Warm This Winter campaign spokesperson, Fi Waters said: 

“Suppliers need to get their act together and give customers the service they deserve. Our Tariff Watch Report revealed companies are charging £242 on average per customer on operating costs.

“Instead of spending the same amount on customer service as they do on marketing, which includes football sponsorship, they should plough that back into providing a proper and effective service for the ordinary people they are making millions from. 

“Whilst we welcome any move from Ofgem to make suppliers more accountable, what Warm This Winter is demanding is an end to our broken energy system and current government inaction that is costing lives, damaging health and wasting money.” 
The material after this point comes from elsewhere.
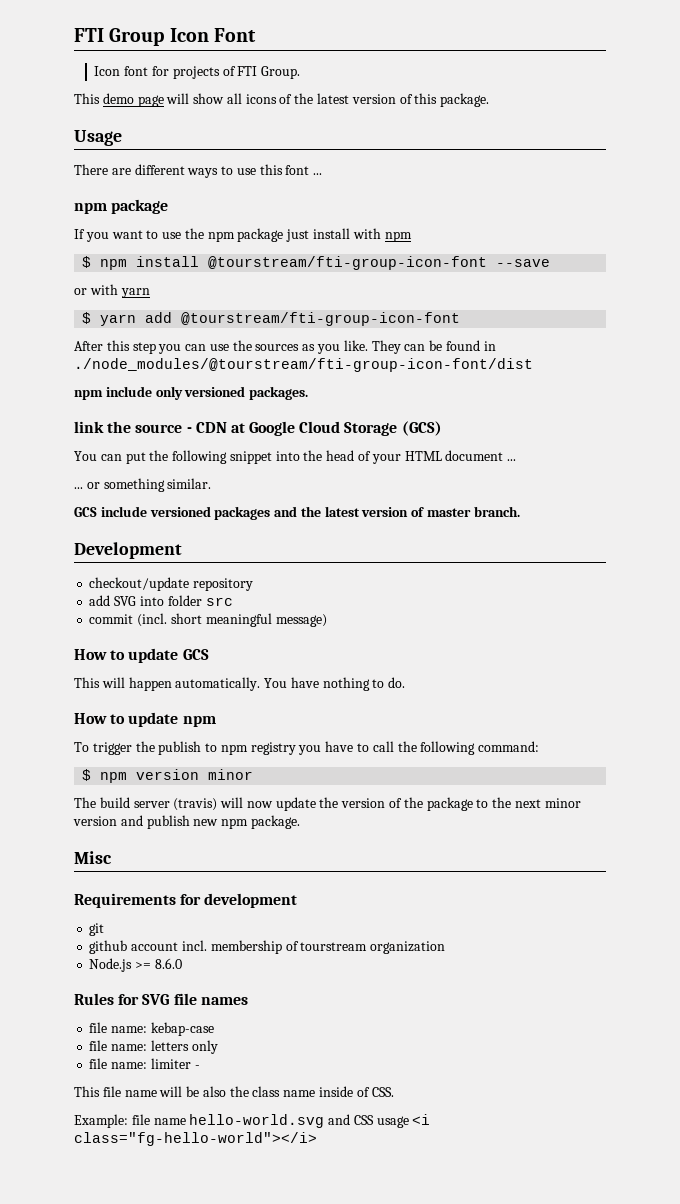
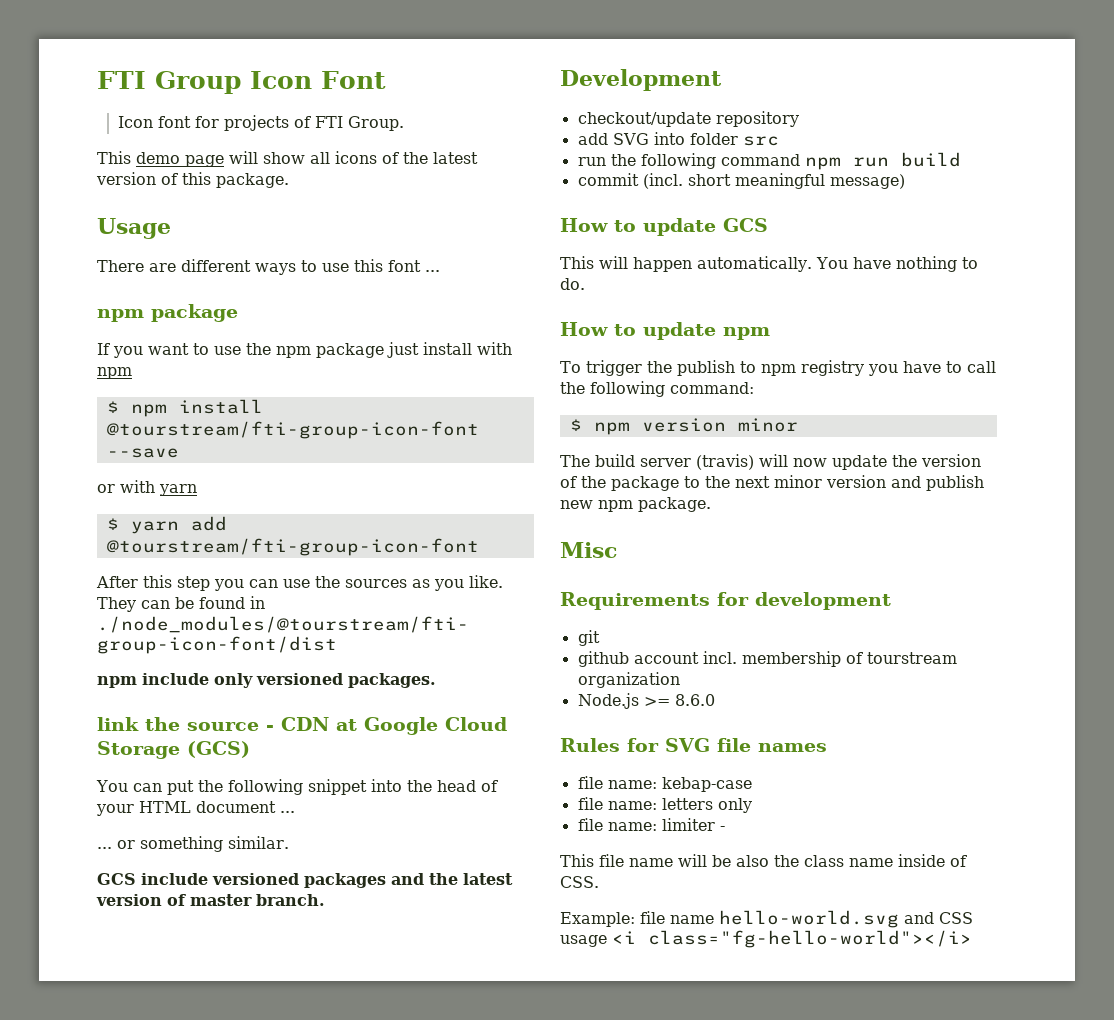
(233, 601) none -> [577,152,961,170] // run the following command npm run build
Jonathan Bean of Fuel Poverty Action said:

“Ofgem’s proposals are a weak response to the awful treatment that many customers suffer.  Vulnerable people are forced to battle for months, causing enormous harm. 

“Rather than punishing them for their failures, Ofgem may even allow energy firms to increase their already bloated operating cost allowances.”

The End Fuel Poverty Coalition spokesperson added:

“It’s not enough for energy firms to just pick up the phone to customers struggling with their bills. With soaring energy debt levels, people need to have their concerns dealt with efficiently and in a sympathetic manner.

“We hope that as the new guidance is implemented, Ofgem will expand the measures it uses to assess energy firms’ performance. As well as ‘contact ease’ being measured and published, the regulator should also consider ‘contact success’ and ‘contact empathy’ as measures of performance for energy firms.”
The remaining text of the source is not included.